I just ban "nutch" across the board.

That won't help you in this case since it uses "ccbot" as it's robot name.

Now you know why I whitelist ;)

OK, actually the crawlers using gibberish strings like "qwewyeowueouweoiu wieuwoie" caused me to whitelist but nutch and heritrix variations would've pushed me in the same direction inevitably so the end result would've been the same.

keyplyr

1:32 am on Mar 28, 2008 (gmt 0)

WebmasterWorld Senior Member 10+ Year Member Top Contributors Of The Month



I just ban "nutch" across the board.

That won't help you in this case since it uses "ccbot" as it's robot name.

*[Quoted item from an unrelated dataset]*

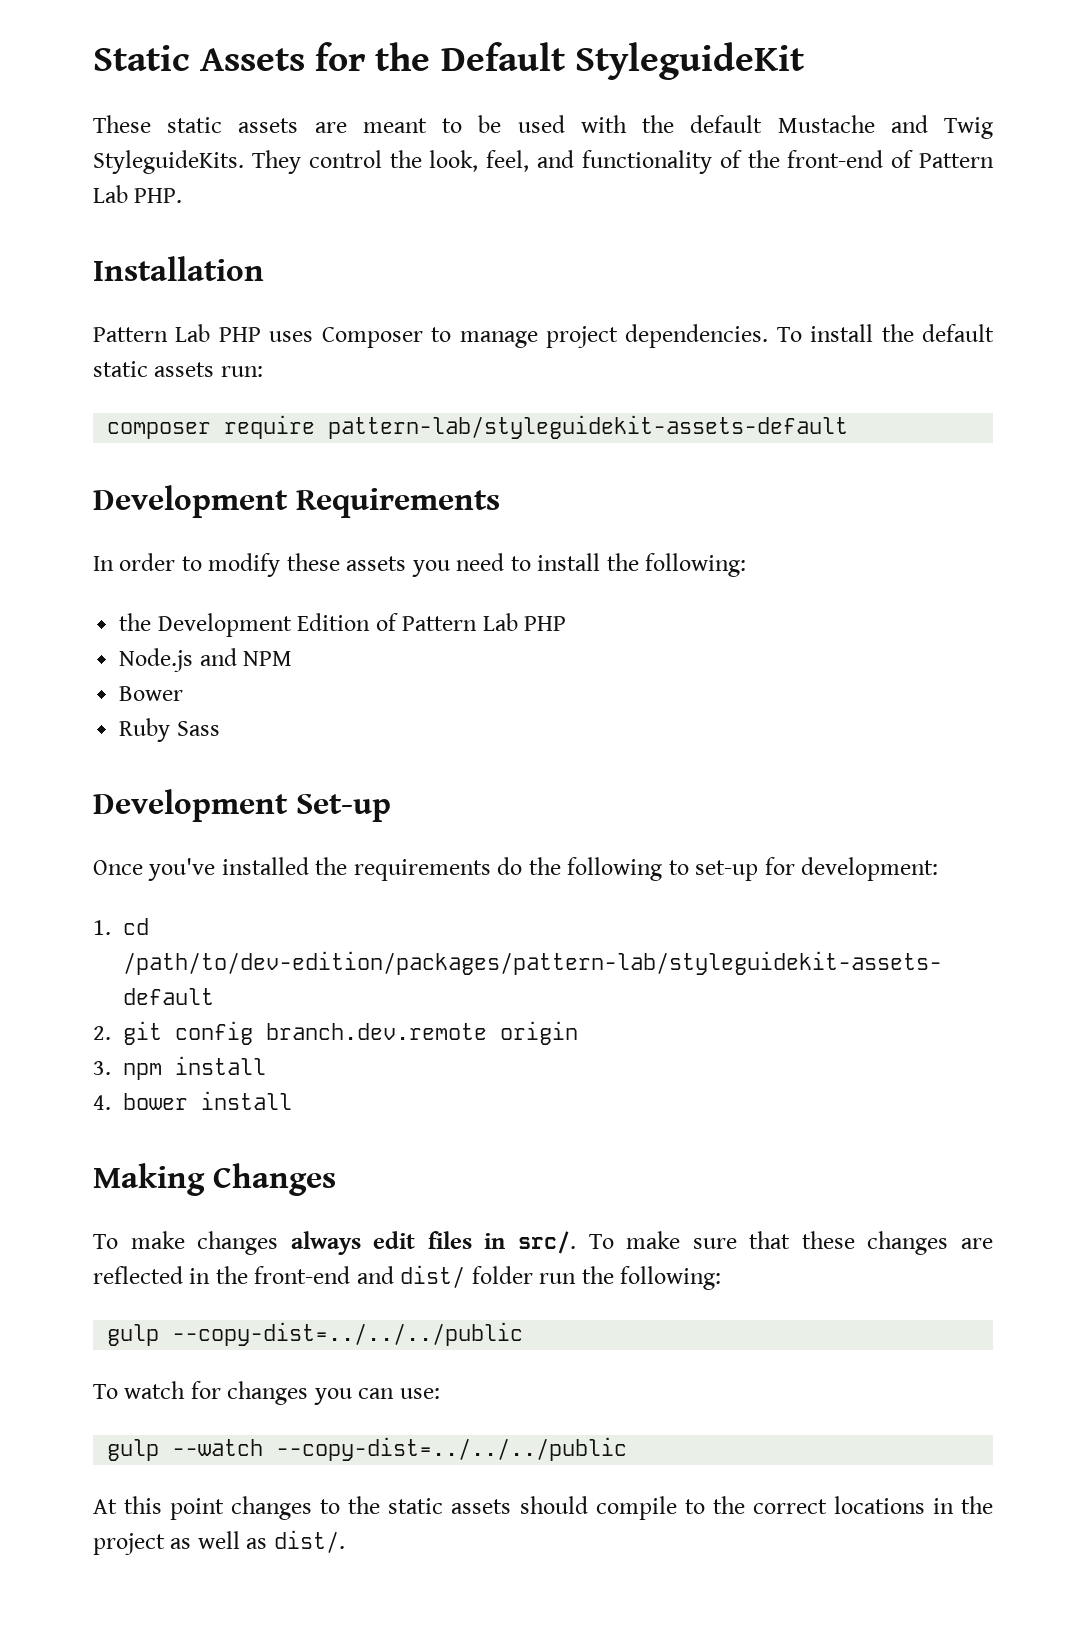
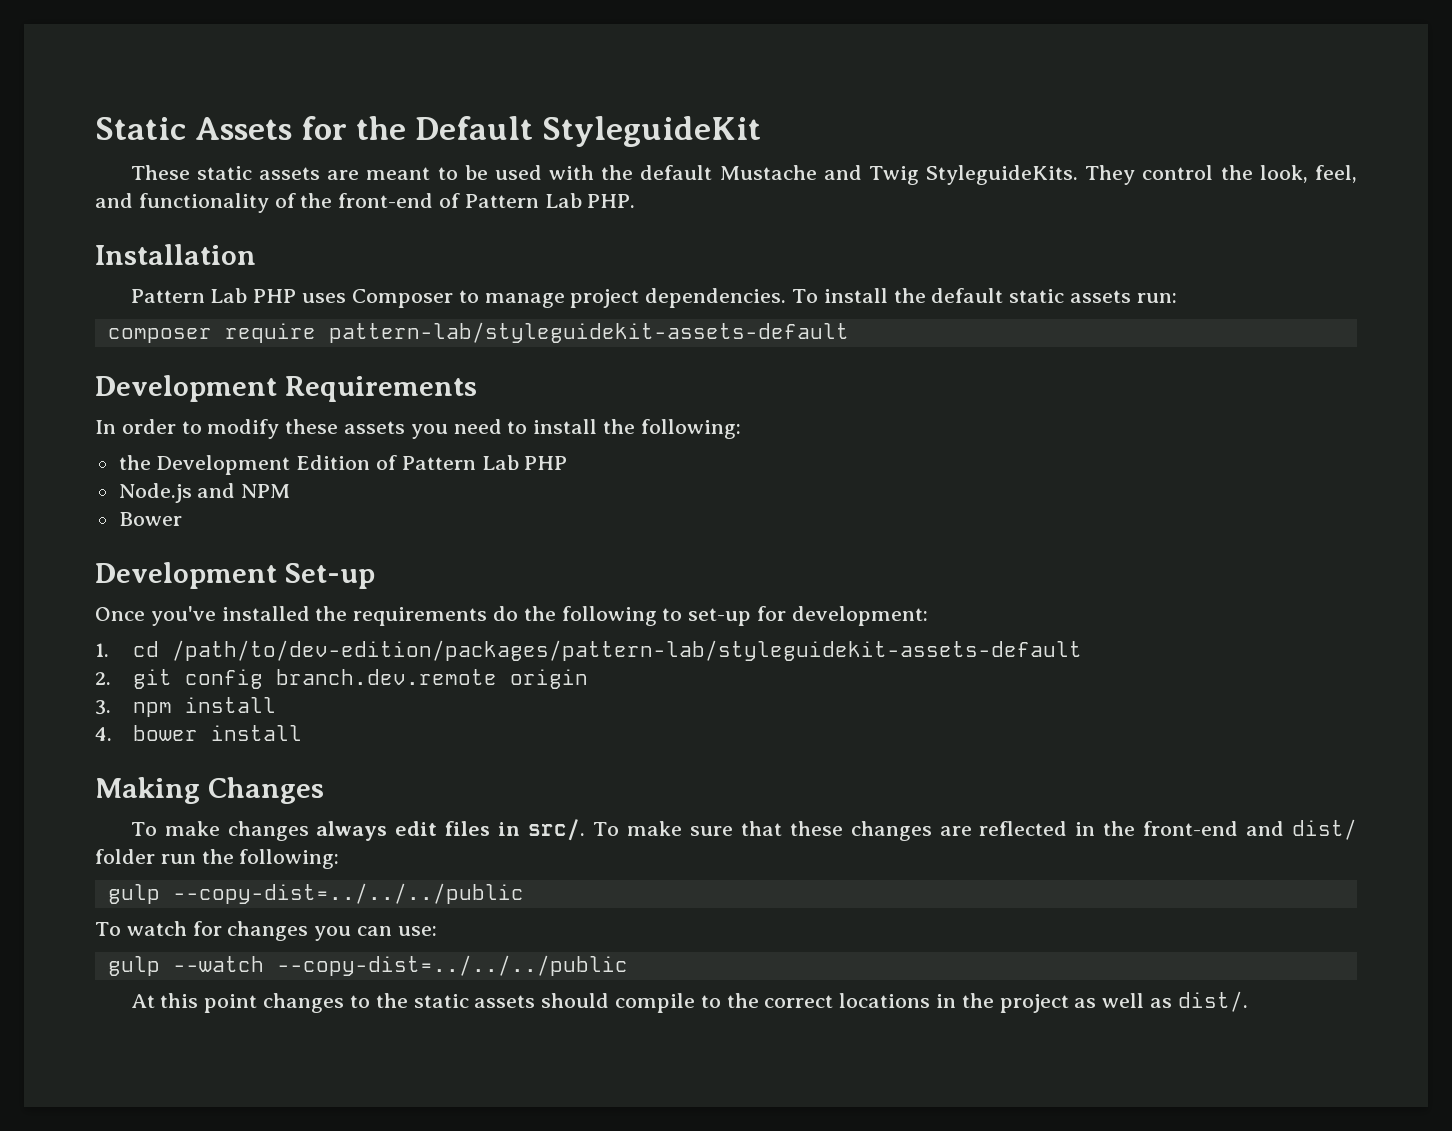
[119,718,220,742] // Ruby Sass -> (182, 519) none

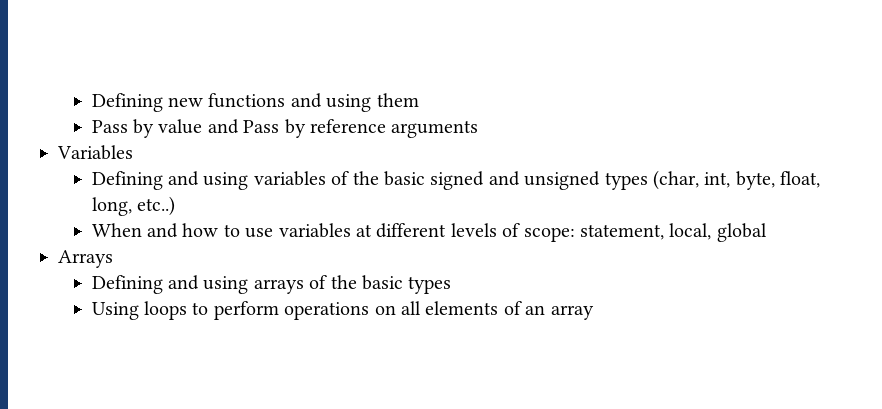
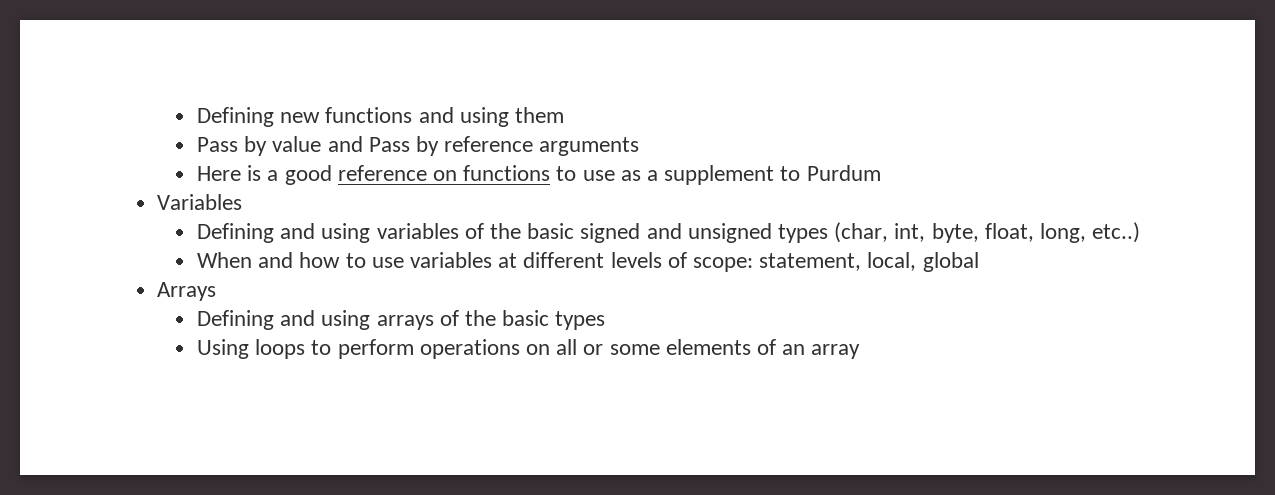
(479, 129) none -> [196,165,881,185] // Here is a good reference on functions to use as a supplement to Purdum
(422, 308) none -> [583,344,660,355] or some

Well, I didn't know the UA string since the OP didn't post it. The thread title is:


CCBot
another Nutch Variant

...so I assumed it had "nutch" somewhere in the UA string. As it turns out, I have "ccbot" banned already, so it can't be that "bleeding edge." LOL

I agree that white listing is the way to go for some sites. I do it on a small scale for a dozen UAs. At some point I may expand white listing across the board to see how well it works for me.

blend27

11:56 am on Mar 28, 2008 (gmt 0)

WebmasterWorld Senior Member 10+ Year Member Top Contributors Of The Month



isn't that from PSI range(38.0.0.0/8) anyway?

Ocean10000

1:39 pm on Mar 28, 2008 (gmt 0)

WebmasterWorld Senior Member 10+ Year Member Top Contributors Of The Month



Yes it is part of that range. And is one of the things that tripped my bot filter so I would even notice it in the reports.